Scan the entries below, and for each line that includes the word "flex", make a copy.

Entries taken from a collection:
______

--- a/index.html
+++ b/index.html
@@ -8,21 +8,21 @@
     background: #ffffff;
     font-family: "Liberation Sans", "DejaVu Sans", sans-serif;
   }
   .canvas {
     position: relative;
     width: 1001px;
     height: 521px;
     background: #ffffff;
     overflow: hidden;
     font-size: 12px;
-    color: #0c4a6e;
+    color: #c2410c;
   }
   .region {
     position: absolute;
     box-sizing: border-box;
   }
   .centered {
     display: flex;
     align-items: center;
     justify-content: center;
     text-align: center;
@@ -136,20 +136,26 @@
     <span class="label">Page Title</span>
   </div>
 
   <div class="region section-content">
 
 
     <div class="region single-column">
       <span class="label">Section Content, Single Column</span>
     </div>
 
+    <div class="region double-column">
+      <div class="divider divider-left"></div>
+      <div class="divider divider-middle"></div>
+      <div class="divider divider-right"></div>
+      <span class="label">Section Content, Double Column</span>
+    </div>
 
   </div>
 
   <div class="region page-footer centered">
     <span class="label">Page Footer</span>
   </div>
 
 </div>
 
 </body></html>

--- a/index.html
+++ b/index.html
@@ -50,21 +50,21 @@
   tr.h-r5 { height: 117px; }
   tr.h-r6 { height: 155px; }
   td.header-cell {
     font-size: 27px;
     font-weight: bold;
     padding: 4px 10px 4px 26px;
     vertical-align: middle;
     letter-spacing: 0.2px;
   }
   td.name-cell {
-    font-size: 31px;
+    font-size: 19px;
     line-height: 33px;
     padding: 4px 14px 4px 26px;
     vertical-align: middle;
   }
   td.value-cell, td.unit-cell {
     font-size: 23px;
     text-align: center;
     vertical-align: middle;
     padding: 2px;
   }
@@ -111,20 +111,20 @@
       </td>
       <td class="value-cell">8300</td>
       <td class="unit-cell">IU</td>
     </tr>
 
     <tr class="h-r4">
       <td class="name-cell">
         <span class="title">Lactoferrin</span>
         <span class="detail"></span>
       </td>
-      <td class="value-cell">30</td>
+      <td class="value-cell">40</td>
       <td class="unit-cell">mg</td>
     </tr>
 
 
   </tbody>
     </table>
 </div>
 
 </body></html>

______

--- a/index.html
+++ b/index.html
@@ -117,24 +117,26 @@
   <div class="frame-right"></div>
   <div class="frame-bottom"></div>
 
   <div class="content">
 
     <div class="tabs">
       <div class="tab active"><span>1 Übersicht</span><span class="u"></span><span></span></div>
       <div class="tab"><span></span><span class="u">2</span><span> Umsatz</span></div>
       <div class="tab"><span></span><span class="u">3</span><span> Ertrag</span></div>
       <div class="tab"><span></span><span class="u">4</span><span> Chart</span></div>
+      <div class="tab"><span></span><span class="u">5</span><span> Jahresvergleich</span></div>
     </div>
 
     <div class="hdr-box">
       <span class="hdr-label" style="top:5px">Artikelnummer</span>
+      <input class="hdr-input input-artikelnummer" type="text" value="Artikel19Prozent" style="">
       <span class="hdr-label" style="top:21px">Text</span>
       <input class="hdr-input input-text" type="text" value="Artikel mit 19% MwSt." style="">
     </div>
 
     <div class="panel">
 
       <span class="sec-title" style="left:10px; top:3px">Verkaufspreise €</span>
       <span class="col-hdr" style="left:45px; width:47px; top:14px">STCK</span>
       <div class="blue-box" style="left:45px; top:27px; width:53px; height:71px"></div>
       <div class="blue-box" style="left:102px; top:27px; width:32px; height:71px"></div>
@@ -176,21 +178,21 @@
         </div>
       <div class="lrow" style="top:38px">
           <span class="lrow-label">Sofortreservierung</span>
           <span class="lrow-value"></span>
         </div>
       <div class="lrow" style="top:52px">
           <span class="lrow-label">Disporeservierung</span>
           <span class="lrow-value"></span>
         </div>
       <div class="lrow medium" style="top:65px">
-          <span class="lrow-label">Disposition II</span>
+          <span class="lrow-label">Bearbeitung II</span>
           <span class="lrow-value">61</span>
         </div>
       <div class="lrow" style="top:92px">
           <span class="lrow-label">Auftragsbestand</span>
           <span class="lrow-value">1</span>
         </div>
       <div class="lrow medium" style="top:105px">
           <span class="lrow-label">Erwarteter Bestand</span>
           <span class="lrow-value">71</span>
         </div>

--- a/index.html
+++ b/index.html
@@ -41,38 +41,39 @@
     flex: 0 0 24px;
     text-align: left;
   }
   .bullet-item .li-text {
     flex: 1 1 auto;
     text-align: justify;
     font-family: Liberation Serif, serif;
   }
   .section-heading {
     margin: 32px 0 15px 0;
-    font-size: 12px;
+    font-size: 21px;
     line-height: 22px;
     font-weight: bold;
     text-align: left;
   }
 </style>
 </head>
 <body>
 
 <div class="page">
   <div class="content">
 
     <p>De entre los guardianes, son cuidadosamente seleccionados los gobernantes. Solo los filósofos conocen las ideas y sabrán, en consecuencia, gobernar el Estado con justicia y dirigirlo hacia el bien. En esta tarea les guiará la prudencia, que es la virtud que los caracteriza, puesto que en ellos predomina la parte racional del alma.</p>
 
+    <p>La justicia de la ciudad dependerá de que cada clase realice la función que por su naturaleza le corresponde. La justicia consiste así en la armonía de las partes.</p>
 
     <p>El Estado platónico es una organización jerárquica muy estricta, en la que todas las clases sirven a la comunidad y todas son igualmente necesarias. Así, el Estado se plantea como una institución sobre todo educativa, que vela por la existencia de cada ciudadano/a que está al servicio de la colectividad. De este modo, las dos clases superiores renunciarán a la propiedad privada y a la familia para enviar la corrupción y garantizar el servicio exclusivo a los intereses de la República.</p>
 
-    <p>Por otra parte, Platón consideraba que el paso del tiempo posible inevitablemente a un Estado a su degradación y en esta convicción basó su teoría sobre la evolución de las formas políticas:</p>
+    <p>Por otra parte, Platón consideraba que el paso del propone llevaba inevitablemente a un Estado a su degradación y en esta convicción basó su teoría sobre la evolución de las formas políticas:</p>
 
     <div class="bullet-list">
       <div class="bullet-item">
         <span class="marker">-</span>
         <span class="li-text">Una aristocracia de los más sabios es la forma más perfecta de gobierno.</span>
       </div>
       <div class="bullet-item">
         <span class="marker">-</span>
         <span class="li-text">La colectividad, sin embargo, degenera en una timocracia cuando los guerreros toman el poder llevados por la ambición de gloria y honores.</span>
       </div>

______

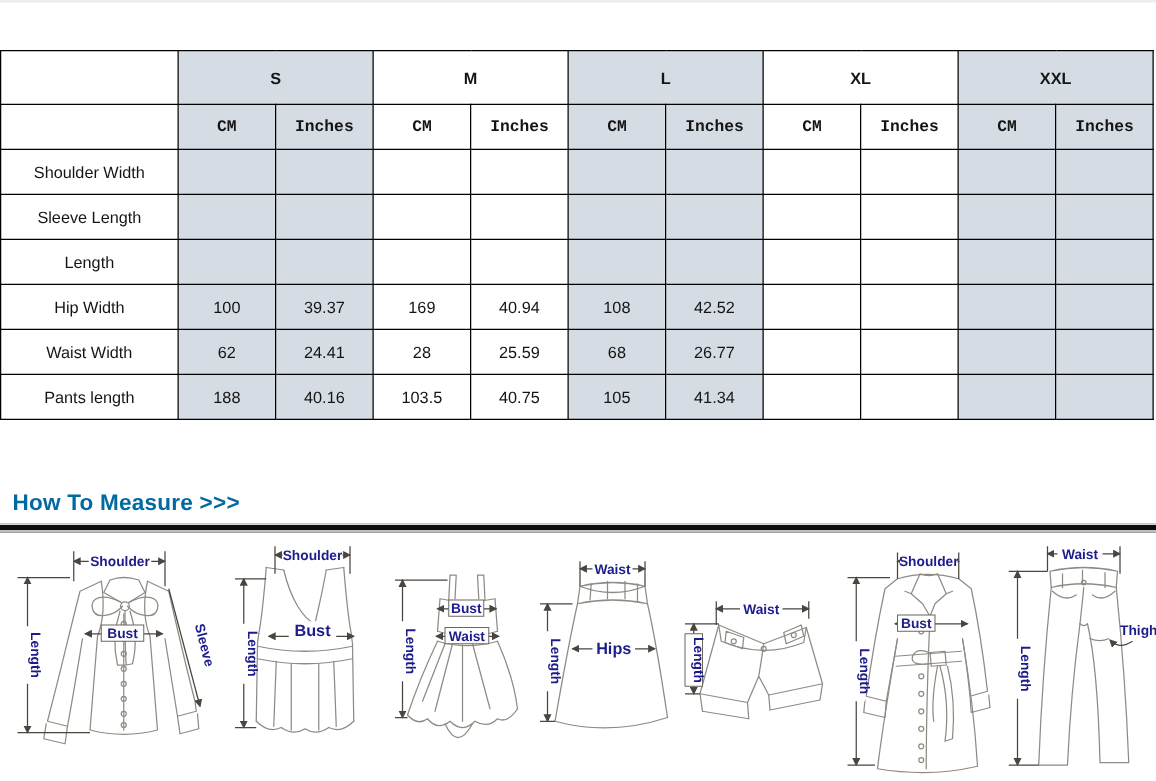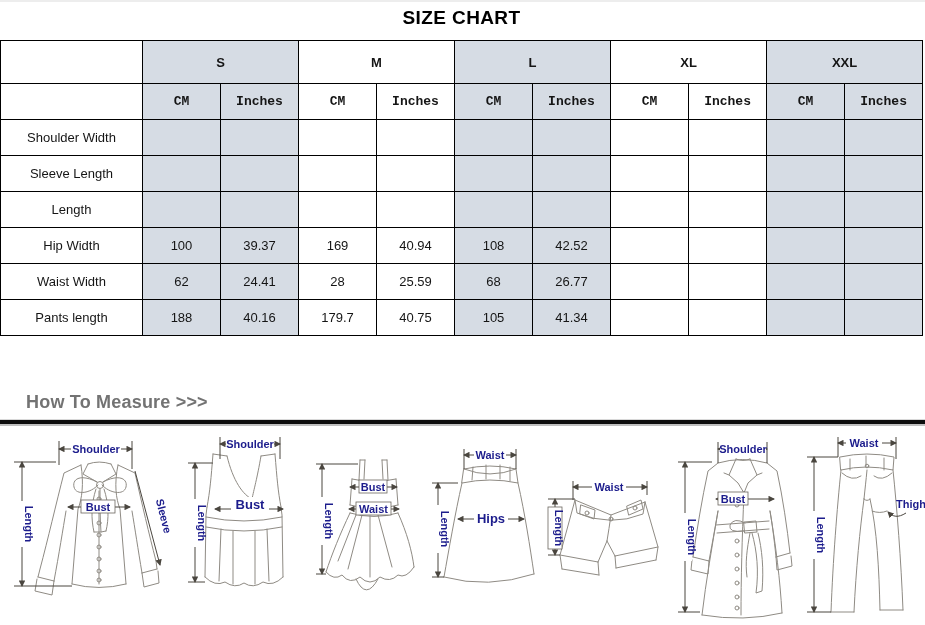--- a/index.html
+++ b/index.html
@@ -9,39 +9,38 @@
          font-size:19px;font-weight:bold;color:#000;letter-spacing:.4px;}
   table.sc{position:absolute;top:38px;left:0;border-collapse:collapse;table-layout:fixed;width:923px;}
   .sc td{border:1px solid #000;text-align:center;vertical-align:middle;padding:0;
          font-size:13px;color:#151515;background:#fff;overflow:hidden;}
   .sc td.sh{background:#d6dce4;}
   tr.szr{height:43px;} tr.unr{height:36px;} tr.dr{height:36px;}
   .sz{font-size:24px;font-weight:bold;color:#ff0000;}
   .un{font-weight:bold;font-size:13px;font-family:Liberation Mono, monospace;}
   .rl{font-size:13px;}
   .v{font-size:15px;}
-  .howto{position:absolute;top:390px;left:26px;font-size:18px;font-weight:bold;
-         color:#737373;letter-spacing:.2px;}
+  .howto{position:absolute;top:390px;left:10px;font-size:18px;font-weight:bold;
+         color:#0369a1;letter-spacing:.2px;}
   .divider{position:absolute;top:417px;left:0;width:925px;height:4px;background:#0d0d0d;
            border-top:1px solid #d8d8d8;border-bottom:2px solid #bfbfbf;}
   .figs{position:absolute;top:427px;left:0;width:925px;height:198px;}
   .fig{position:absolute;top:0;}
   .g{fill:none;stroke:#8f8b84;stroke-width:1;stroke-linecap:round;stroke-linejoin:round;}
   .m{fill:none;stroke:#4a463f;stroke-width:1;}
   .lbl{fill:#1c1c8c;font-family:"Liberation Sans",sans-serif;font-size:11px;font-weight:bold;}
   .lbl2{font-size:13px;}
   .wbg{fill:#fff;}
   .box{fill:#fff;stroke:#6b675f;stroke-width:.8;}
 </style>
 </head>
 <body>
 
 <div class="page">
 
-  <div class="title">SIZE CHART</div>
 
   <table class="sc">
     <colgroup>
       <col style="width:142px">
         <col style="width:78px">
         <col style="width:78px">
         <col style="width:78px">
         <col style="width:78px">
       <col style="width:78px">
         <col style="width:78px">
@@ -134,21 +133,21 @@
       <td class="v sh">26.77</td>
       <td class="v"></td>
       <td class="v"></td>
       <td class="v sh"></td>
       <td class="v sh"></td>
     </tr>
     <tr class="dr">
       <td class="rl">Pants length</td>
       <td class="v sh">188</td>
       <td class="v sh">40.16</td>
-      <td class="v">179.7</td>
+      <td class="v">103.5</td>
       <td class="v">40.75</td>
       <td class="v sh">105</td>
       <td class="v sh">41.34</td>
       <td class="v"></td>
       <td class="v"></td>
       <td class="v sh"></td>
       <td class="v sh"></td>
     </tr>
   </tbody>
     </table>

______

ANSWER BOX
     display: flex;
     flex: 0 0 24px;
     flex: 1 1 auto;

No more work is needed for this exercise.